The Black-Boxed Ideology of AWE

Antonio Hamilton and Finola McMahon

An Ideology of Black-Boxing

Black-boxing is at the heart of many computer programs. The following is general description of black-boxing, according to Latour (1999):

An expression…that refers to the way scientific and technical work is made invisible by its own success. When a machine runs efficiently, when a matter of fact is settled, one need focus only on its inputs and outputs and not on its internal complexity. Thus, paradoxically, the more science and technology succeed, the more opaque and obscure they become. (p. 304)

While Latour's work is well known in and outside Writing Studies, the key words in this passage are opaque and obscure, as they refer directly to machinic processes becoming settled, accepted, and overlooked. Writing studies scholar Francher (2021) develops a similar definition, writing "Blackboxing occurs any time complex technologies are used without questioning or understanding the design choices, thereby allowing the technology to be a mystery to the user" (par. 2). Both definitions highlight different aspects of black-boxing that we argue are operationalized in AWE. First, black-boxing is a structural force in Latour's conception; science and large-scale forces become successful and therefore do not need to explain themselves. Second, in Francher's definition, black-boxing is user centric, with design being foregrounded. With regards to AWE, black-boxing is both a centripetal and centrifugal force; it coerces users to think about technologies without critiquing them while the programmers can stand back and understand how the users are reacting to the program's force.

Black-boxing of this kind is thus highly ideological by means of opacity, a key concept elaborated upon by information scientist Jenna Burrell (2016). Burrell defines opacity as follows:

Opacity seems to be at the very heart of new concerns about ‘algorithms' among legal scholars and social scientists. The algorithms in question operate on data. Using this data as input, they produce an output; specifically, a classification (i.e. whether to give an applicant a loan, or whether to tag an email as spam). They are opaque in the sense that if one is a recipient of the output of the algorithm (the classification decision), rarely does one have any concrete sense of how or why a particular classification has been arrived at from inputs. Additionally, the inputs them- selves may be entirely unknown or known only partially. The question naturally arises, what are the reasons for this state of not knowing? Is it because the algorithm is proprietary? Because it is complex or highly technical? Or are there, perhaps, other reasons? (p. 1)

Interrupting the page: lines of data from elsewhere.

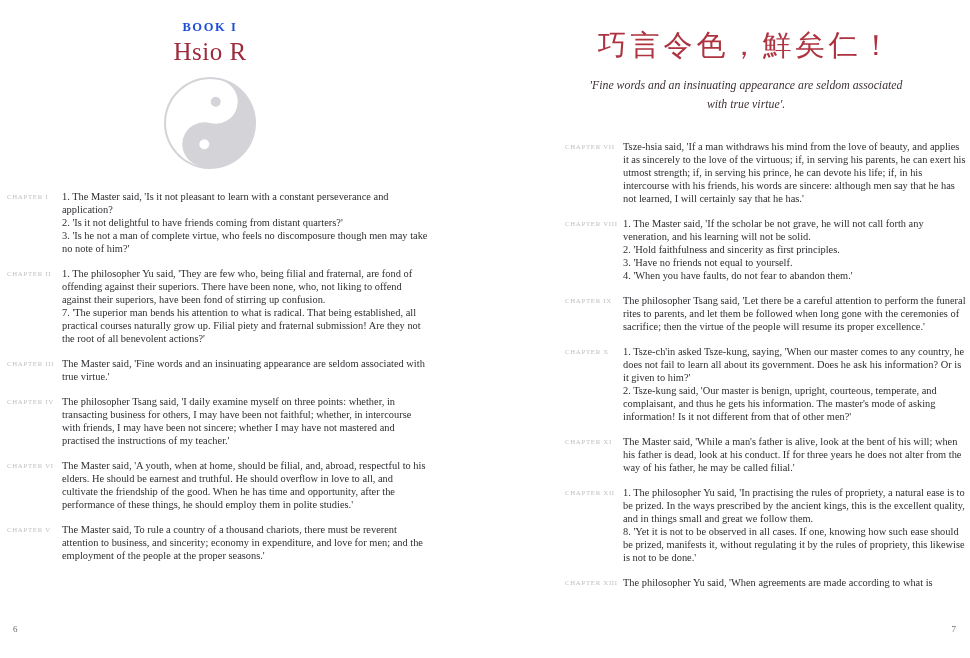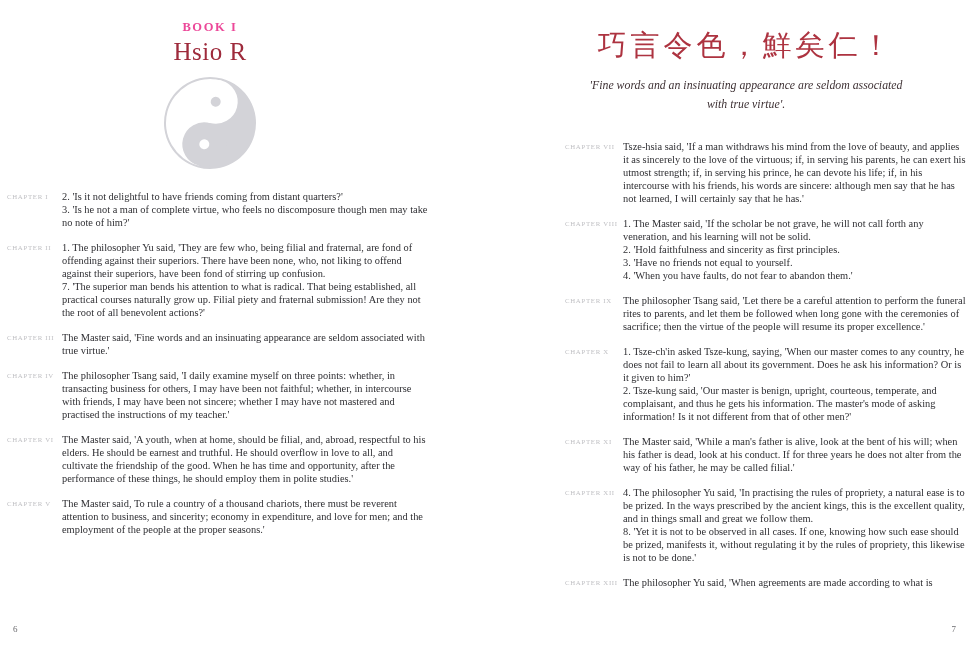--- a/index.html
+++ b/index.html
@@ -13,21 +13,21 @@
   html,body{margin:0;padding:0;}
   body{
     width:970px;height:658px;background:#ffffff;overflow:hidden;
     font-family:"Liberation Serif", serif;
   }
   .spread{display:flex;width:970px;height:658px;position:relative;background:#fff;}
   .page{width:485px;position:relative;box-sizing:border-box;}
 
   
   .lp-header{width:420px;text-align:center;margin-top:20px;}
-  .book-label{font-size:12.5px;font-weight:bold;letter-spacing:1.6px;color:#ec4899;}
+  .book-label{font-size:12.5px;font-weight:bold;letter-spacing:1.6px;color:#1d4ed8;}
   .page-title{font-size:25px;margin:3px 0 0 0;font-weight:normal;color:var(--accent);letter-spacing:0.5px;}
   .yy-wrap{width:92px;height:92px;margin:11px auto 0;}
   .yinyang{
     box-sizing:content-box;width:88px;height:44px;background:#fff;
     border-style:solid;border-color:var(--yy);border-width:2px 2px 46px 2px;
     border-radius:100%;position:relative;transform:rotate(-75deg);
   }
   .yinyang::before{
     content:"";position:absolute;top:50%;left:0;width:10px;height:10px;
     background:#fff;border:17px solid var(--yy);border-radius:100%;box-sizing:content-box;
@@ -72,20 +72,21 @@
       <div class="book-label">BOOK I</div>
       <h1 class="page-title">Hsio R</h1>
       <div class="yy-wrap">
         <div class="yinyang"></div>
       </div>
     </div>
     <div class="chapters" id="left-chapters">
         <div class="chapter">
           <div class="ch-label">CHAPTER I</div>
           <div class="ch-text">
+            <div class="para">1. The Master said, 'Is it not pleasant to learn with a constant perseverance and application?</div>
             <div class="para">2. 'Is it not delightful to have friends coming from distant quarters?'</div>
             <div class="para">3. 'Is he not a man of complete virtue, who feels no discomposure though men may take no note of him?'</div>
           </div>
         </div>
         <div class="chapter">
           <div class="ch-label">CHAPTER II</div>
           <div class="ch-text">
             <div class="para">1. The philosopher Yu said, 'They are few who, being filial and fraternal, are fond of offending against their superiors. There have been none, who, not liking to offend against their superiors, have been fond of stirring up confusion.</div>
             <div class="para">7. 'The superior man bends his attention to what is radical. That being established, all practical courses naturally grow up. Filial piety and fraternal submission! Are they not the root of all benevolent actions?'</div>
           </div>
@@ -154,21 +155,21 @@
         </div>
         <div class="chapter">
           <div class="ch-label">CHAPTER XI</div>
           <div class="ch-text">
             <div class="para">The Master said, 'While a man's father is alive, look at the bent of his will; when his father is dead, look at his conduct. If for three years he does not alter from the way of his father, he may be called filial.'</div>
           </div>
         </div>
         <div class="chapter">
           <div class="ch-label">CHAPTER XII</div>
           <div class="ch-text">
-            <div class="para">4. The philosopher Yu said, 'In practising the rules of propriety, a natural ease is to be prized. In the ways prescribed by the ancient kings, this is the excellent quality, and in things small and great we follow them.</div>
+            <div class="para">1. The philosopher Yu said, 'In practising the rules of propriety, a natural ease is to be prized. In the ways prescribed by the ancient kings, this is the excellent quality, and in things small and great we follow them.</div>
             <div class="para">8. 'Yet it is not to be observed in all cases. If one, knowing how such ease should be prized, manifests it, without regulating it by the rules of propriety, this likewise is not to be done.'</div>
           </div>
         </div>
         <div class="chapter">
           <div class="ch-label">CHAPTER XIII</div>
           <div class="ch-text">
             <div class="para">The philosopher Yu said, 'When agreements are made according to what is</div>
           </div>
         </div>
       </div>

For our purposes in this chapter, Burrell goes on to identify two ways that opacity functions to obscure or obfuscate understandings of black-boxes. First, opacity occurs because of proprietary reasons. Burrell writes, "The opacity of algorithms, according to Pasquale [2015], could be attributed to willful self-protection by corporations in the name of competitive advantage, but this could also be a cover for a new form of concealing sidestepped regulations, the manipulation of consumers, and/or patterns of discrimination" (p. 4). Writing Studies researcher Kevin Brock (2019) too has noted this defensive posture of companies in his book around rhetoric in computer code: "[software] services are simply used by consumers as black boxes rather than distributed to them as standalone programs. That is, it is possible—and often profitable—to build fences and walls around the ‘free' software supposedly accessible to any interested party" (p. 86; emphasis in original). To extend Burrell and Brock, proprietary reasons could be simply a function of capitalist competition or, more ethically dubious, an attempt to skirt governmental regulations.

Second, opacity can occur through technical illiteracy, or the framing of "...writing (and reading) code and the design of algorithms is a specialized skill" (Burrell, 2016, p. 4). Others in Writing Studies have noted the functional and mechanical biases of algorithms (Brock and Shepherd, 2016, p. 22; Charlton, 2014; Johnson, 2020). For example, black-boxing occurs because programmers do not wish to explain their mathematical models to laypeople.

While Burrell (2016) explains that opacity can also occur because machines process information differently than human beings (p. 4-6), we focus on the proprietary and technical illiteracy reasons. Following the idea that "Burrell's argument helps Writing Studies researchers to demystify algorithms when they are black boxed" (Gallagher, 2020, p. 3), we aim to examine AWE and the constitutive components through a qualitative investigation. More specifically, we want to "unbox" the black-boxes of AWE to reveal how some of their inner workings function. As such we propose the following research question:

  • RQ1) What are the ways that AWE software companies black-box their software?

To answer this question, we set about analyzing the features, AI technology descriptions, and accessibility of these programs. Thus our second research question is as follows:

  • RQ2) What are the assessment features of AWE software and what are the commonalities and differences between them?

With these questions in mind, we began our process to potentially "unbox" and/or make the case for the "unboxing" of AWE programs that try to obfuscate their functionality for questionable reasons this chapter will explore. Understanding these moments of opacity within AWE programs will better help us to determine the place of automated writing software alongside or as an alternative to instructor-based writing assessment.